Incidentally, Gelman & Hill’s Data Analysis Using Regression and Multilevel/Hierarchical Models advocates for binned residual plots for GLMs, but I think these can be subsumed by smoothed partial residual plots: the partial residuals allow plotting against each covariate, and smoothing handles the problem of having discrete outcomes and hence limited residual distributions.
Fox, J., & Weisberg, S. (2018). Visualizing fit and lack of fit in complex regression models with predictor effect plots and partial residuals. Journal of Statistical Software, 87(9). doi:10.18637/jss.v087.i09
Effects plots for ordinary linear regression are trivial, but they become more useful when you have interactions and transformations – or GLMs where the link function makes reasoning about outcomes more difficult. Effects plots make it easy to see how the effect of one variable varies based on its interaction with another, by producing plots conditioning on varying values of interacting variables and marginalizing over the rest.
Dunn, P. K., & Smyth, G. K. (1996). Randomized quantile residuals. Journal of Computational and Graphical Statistics, 5(3), 236–244. doi:10.2307/1390802
Provides a way to produce residuals for GLMs that are still easy to interpret, without the usual problems when outcomes are discrete and small (e.g. the mostly useless residuals of logistic regression). A GLM models the conditional distribution of Y \mid X = x, so use it: let F(y_i; x_i, \beta_i) be the cdf of the conditional distribution. Then evaluate F(y_i; x_i, \hat \beta_i) for all observations i.
When F is continuous, the result is uniform. (You can convert it back to normal if you want normally distributed residuals to match what you’re used to.) When F is discrete, there’s an extra randomization step that essentially jitters the values based on the steps of the cdf, producing a residual that is still uniform. You can then use all the usual residual diagnostic plots.
Implemented in R in statmod::qresiduals()
. See also Dunn and Smyth (2018), Generalized Linear Models With Examples in R, Springer.

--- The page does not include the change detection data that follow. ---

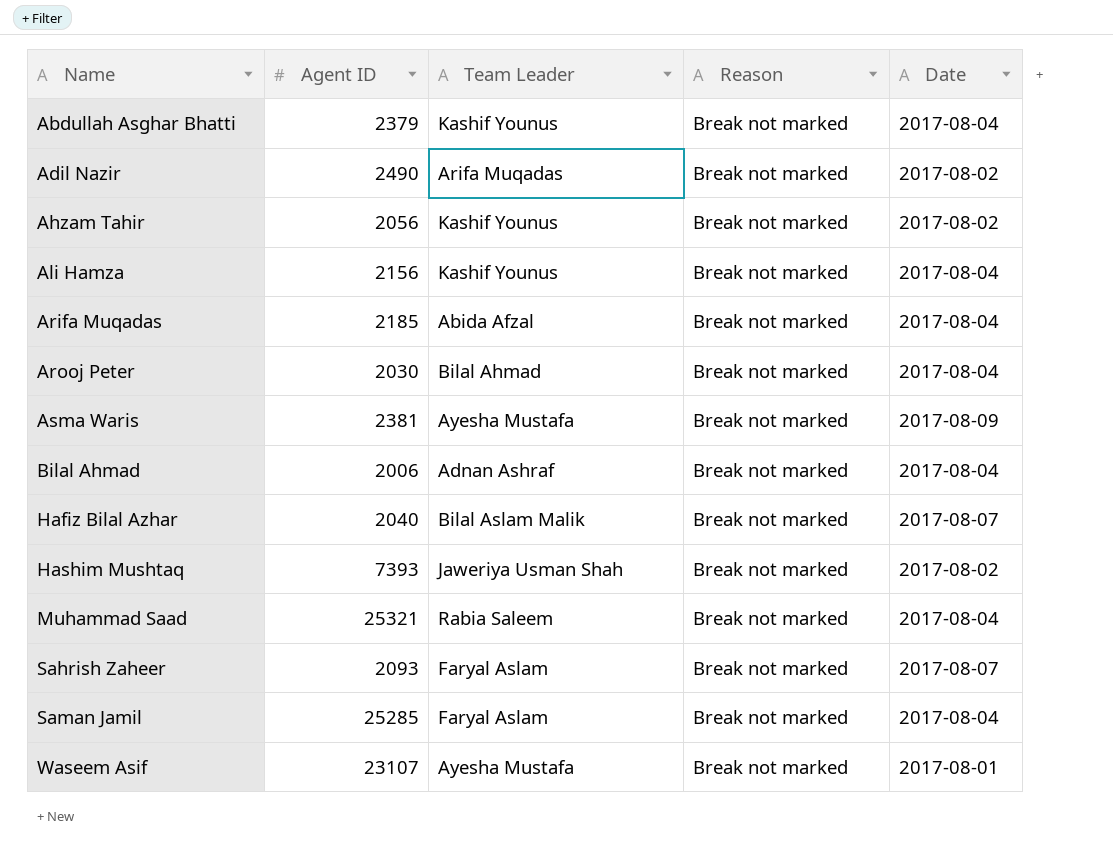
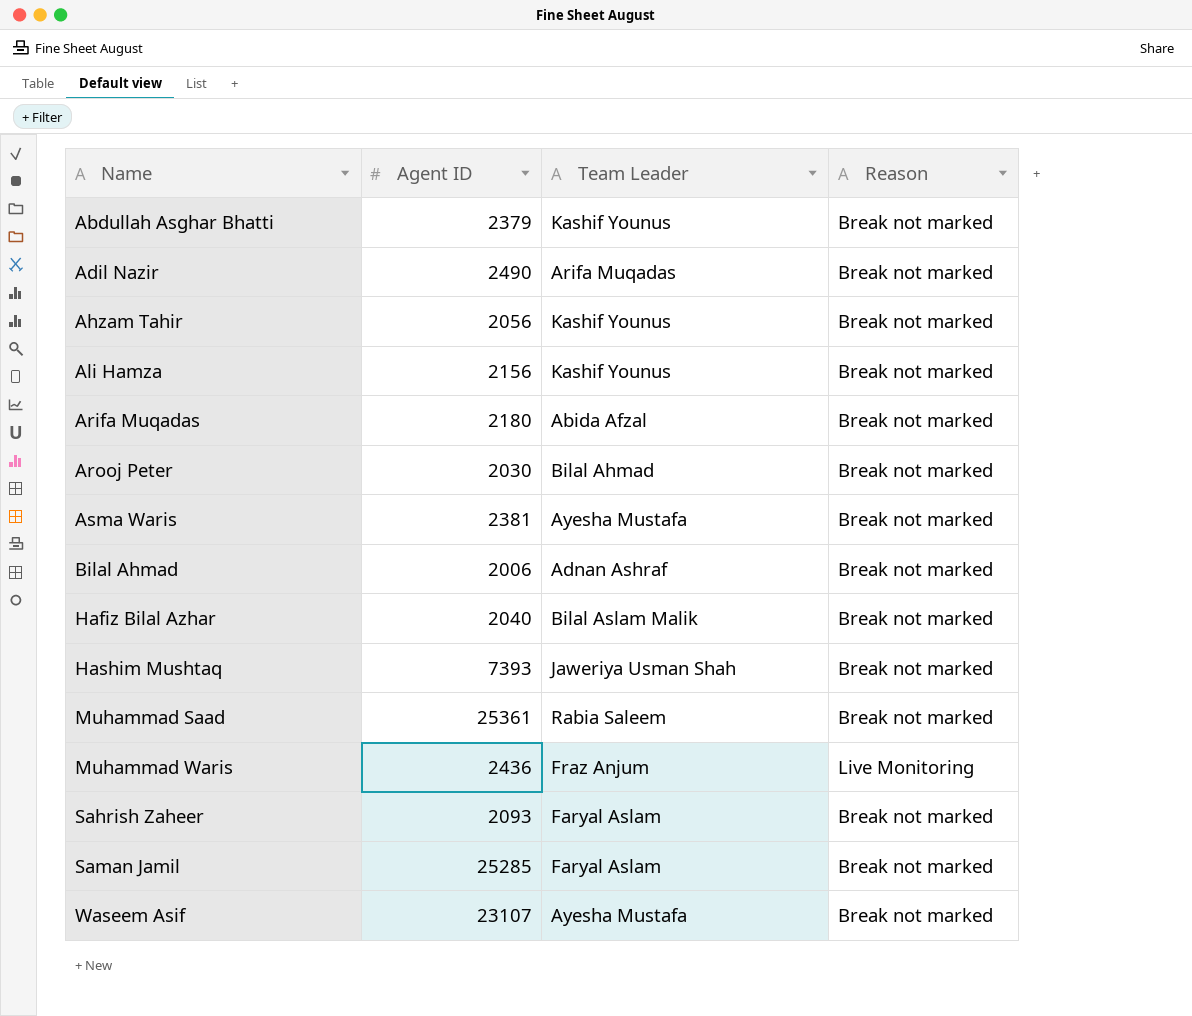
column Date | position: 5 -> none
Arifa Muqadas | Agent ID: 2185 -> 2180
Muhammad Saad | Agent ID: 25321 -> 25361
row Muhammad Waris: none -> 2436 | Fraz Anjum | Live Monitoring

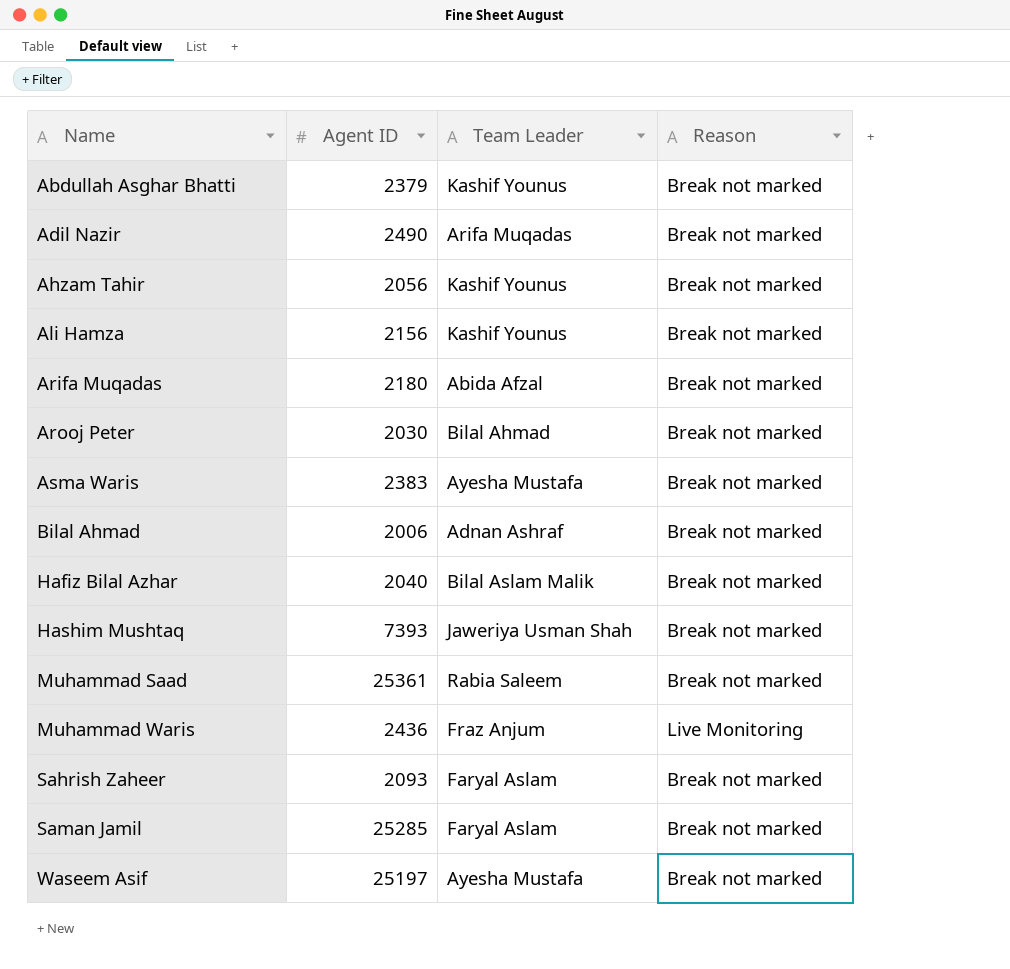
Asma Waris | Agent ID: 2381 -> 2383
Waseem Asif | Agent ID: 23107 -> 25197

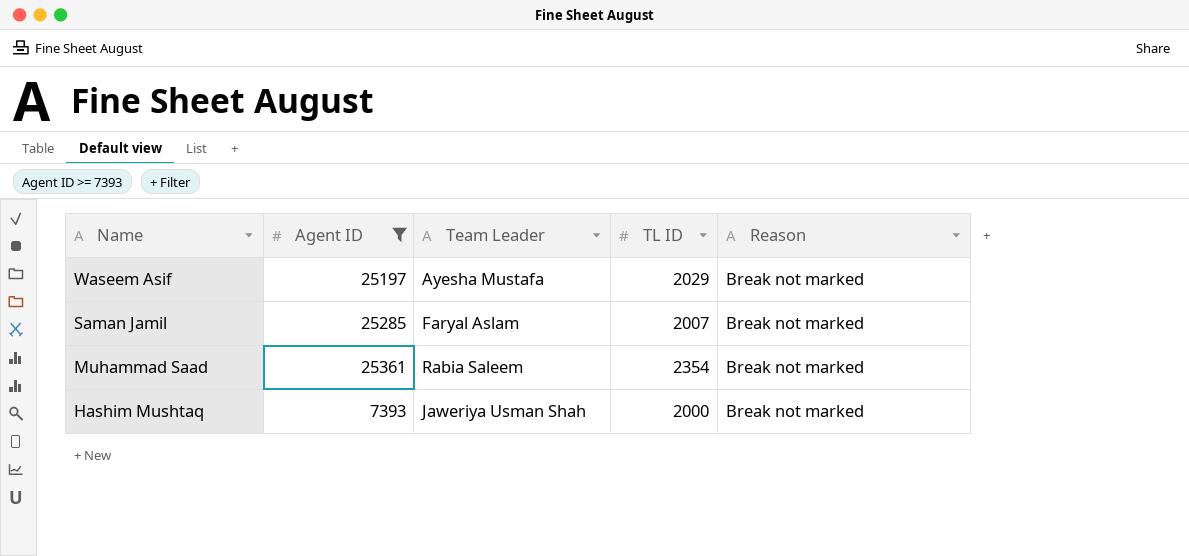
filter: none -> Agent ID >= 7393
row order: Name ascending -> Name descending
column TL ID | position: none -> 4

Bates, S., Hastie, T., & Tibshirani, R. (2024). Cross-validation: What does it estimate and how well does it do it? Journal of the American Statistical Association, 119(546), 1434–1445. doi:10.1080/01621459.2023.2197686
Cross-validation is often used to estimate prediction error in regression. We implicitly assume it estimates the prediction error conditional on our training set, so we know how well our model fit to this training data will perform. However, it does not: it is a better estimate of the average prediction error, where the average is over all training sets drawn from the population. That is surprising (surely the average over unseen training sets is harder to estimate?) and affects our interpretation of CV for model selection.